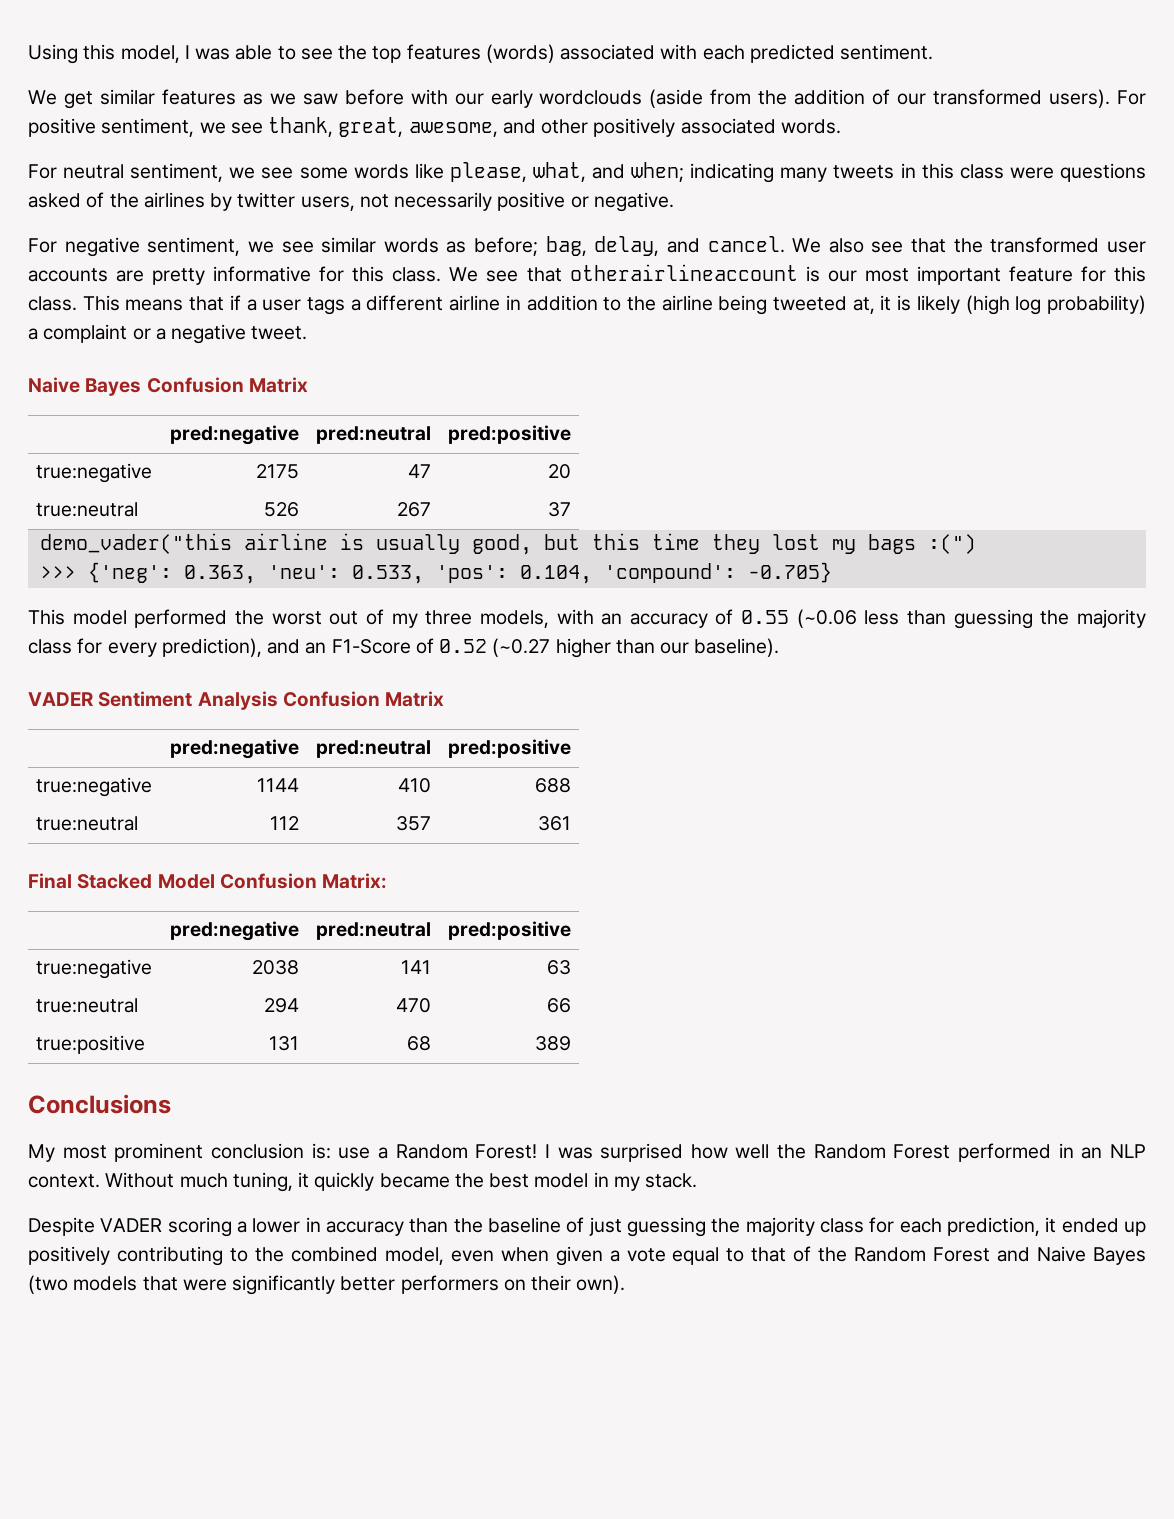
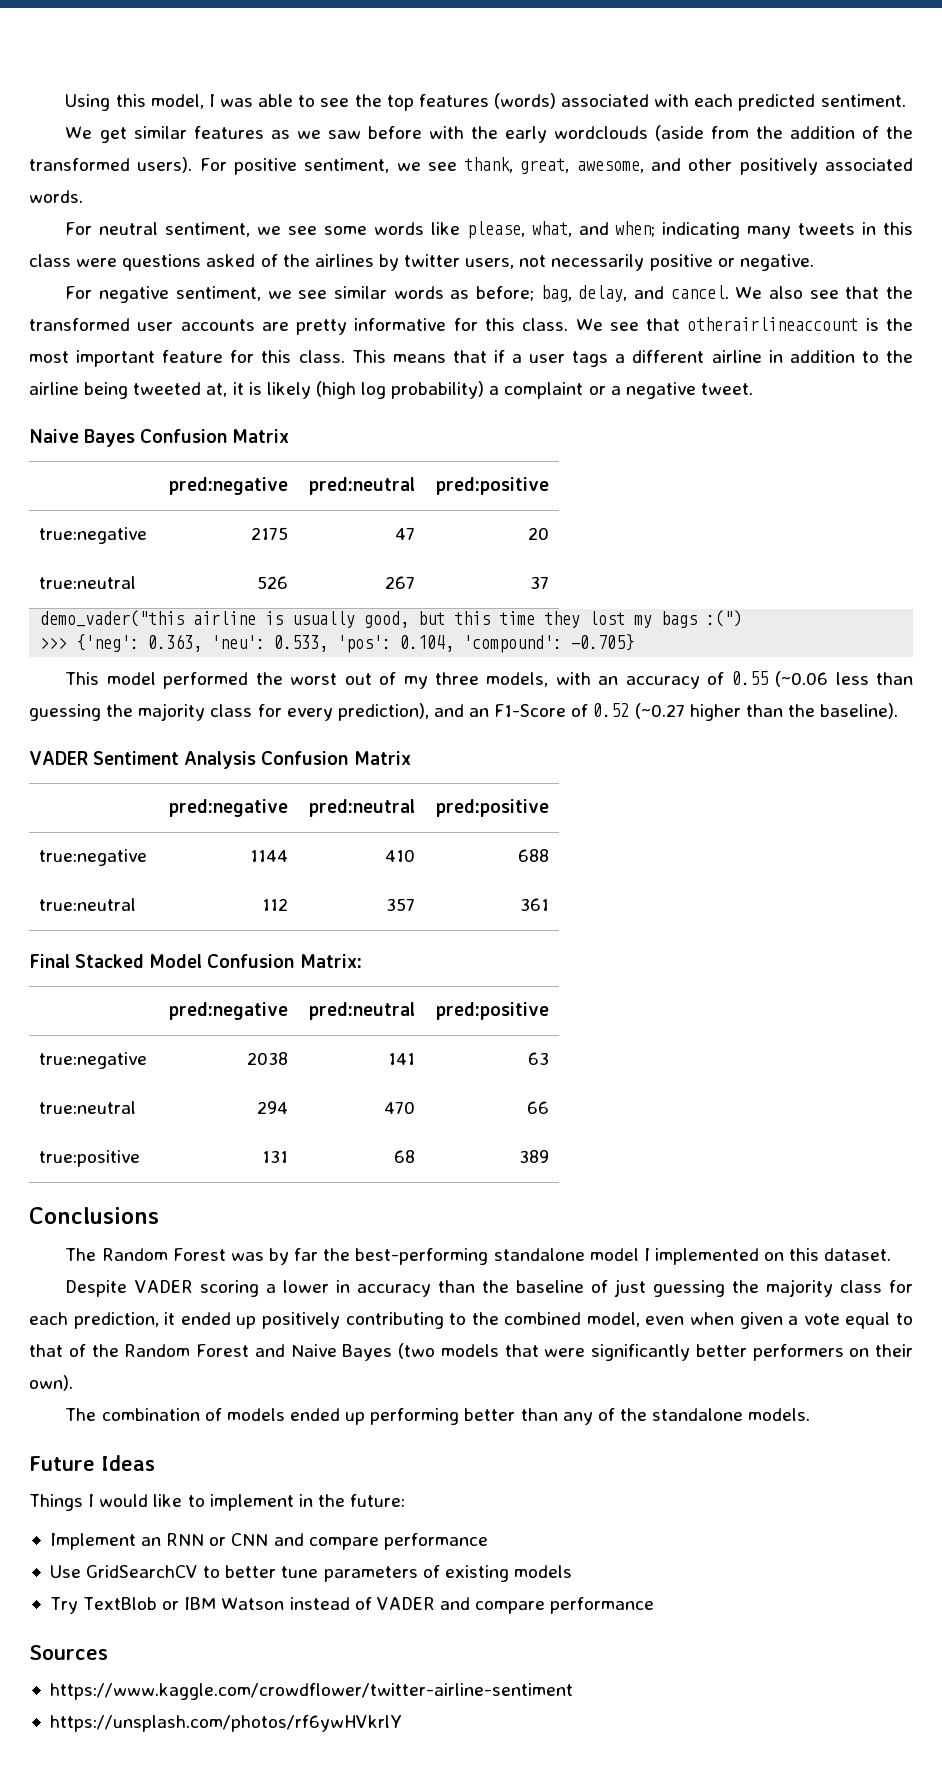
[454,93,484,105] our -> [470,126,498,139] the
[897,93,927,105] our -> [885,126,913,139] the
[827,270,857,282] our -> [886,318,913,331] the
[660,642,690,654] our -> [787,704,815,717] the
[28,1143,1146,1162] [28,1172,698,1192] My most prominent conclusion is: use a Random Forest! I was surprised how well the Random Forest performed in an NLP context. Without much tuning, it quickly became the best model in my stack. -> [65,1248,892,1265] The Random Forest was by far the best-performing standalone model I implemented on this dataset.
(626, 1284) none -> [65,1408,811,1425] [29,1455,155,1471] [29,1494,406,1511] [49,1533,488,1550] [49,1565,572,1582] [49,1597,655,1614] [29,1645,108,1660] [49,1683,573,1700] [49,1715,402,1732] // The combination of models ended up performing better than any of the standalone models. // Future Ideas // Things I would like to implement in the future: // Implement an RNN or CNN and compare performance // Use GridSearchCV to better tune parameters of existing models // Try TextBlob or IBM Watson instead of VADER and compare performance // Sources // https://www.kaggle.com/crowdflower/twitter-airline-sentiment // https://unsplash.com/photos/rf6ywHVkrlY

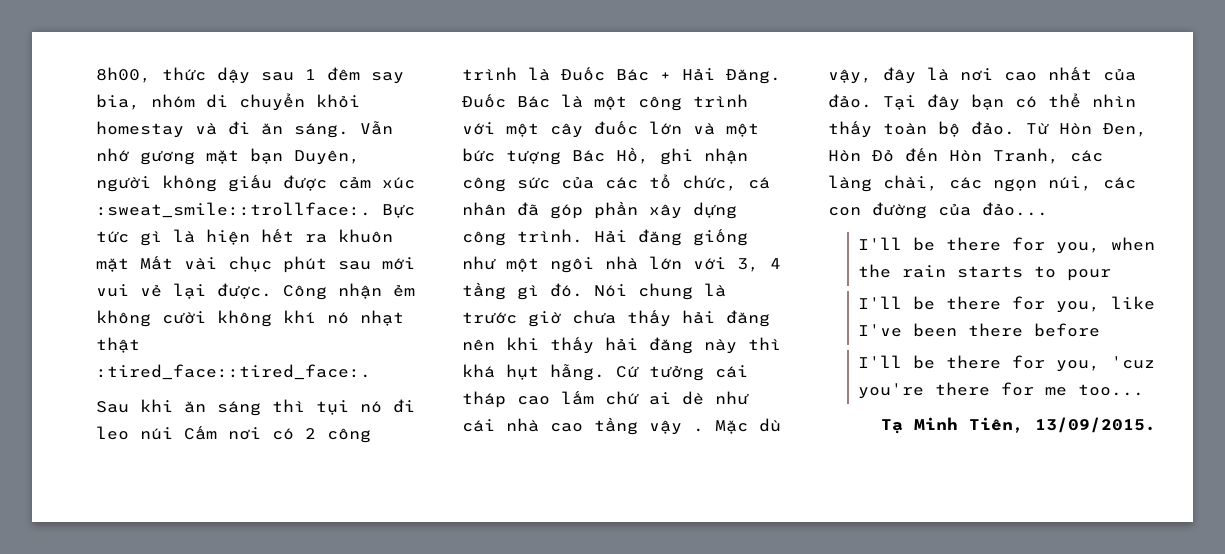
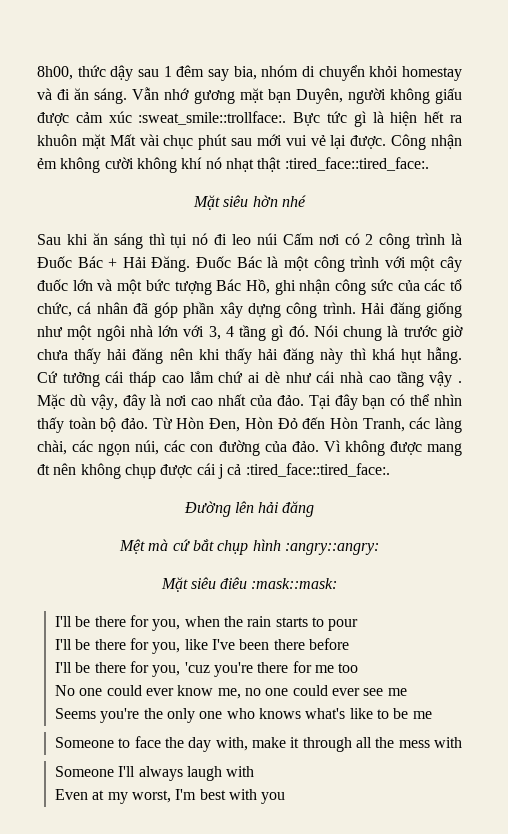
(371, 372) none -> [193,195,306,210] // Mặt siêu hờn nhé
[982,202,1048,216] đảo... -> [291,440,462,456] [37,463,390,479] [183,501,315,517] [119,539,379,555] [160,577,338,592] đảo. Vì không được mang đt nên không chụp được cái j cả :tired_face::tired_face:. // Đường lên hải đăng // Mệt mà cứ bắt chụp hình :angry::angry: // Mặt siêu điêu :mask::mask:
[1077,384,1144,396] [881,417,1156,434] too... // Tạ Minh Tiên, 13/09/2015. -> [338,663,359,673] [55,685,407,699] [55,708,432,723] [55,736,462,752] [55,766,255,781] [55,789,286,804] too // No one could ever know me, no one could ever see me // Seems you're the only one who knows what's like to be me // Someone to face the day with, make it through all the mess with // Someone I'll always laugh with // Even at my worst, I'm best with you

====

WHAT TO WORK ON
Reproduce verbatim the lines of the material above, beginning with its first line and ending with the line that contains "(626, 1284) none"; skip pictures.

YOUR SOLUTION
[454,93,484,105] our -> [470,126,498,139] the
[897,93,927,105] our -> [885,126,913,139] the
[827,270,857,282] our -> [886,318,913,331] the
[660,642,690,654] our -> [787,704,815,717] the
[28,1143,1146,1162] [28,1172,698,1192] My most prominent conclusion is: use a Random Forest! I was surprised how well the Random Forest performed in an NLP context. Without much tuning, it quickly became the best model in my stack. -> [65,1248,892,1265] The Random Forest was by far the best-performing standalone model I implemented on this dataset.
(626, 1284) none -> [65,1408,811,1425] [29,1455,155,1471] [29,1494,406,1511] [49,1533,488,1550] [49,1565,572,1582] [49,1597,655,1614] [29,1645,108,1660] [49,1683,573,1700] [49,1715,402,1732] // The combination of models ended up performing better than any of the standalone models. // Future Ideas // Things I would like to implement in the future: // Implement an RNN or CNN and compare performance // Use GridSearchCV to better tune parameters of existing models // Try TextBlob or IBM Watson instead of VADER and compare performance // Sources // https://www.kaggle.com/crowdflower/twitter-airline-sentiment // https://unsplash.com/photos/rf6ywHVkrlY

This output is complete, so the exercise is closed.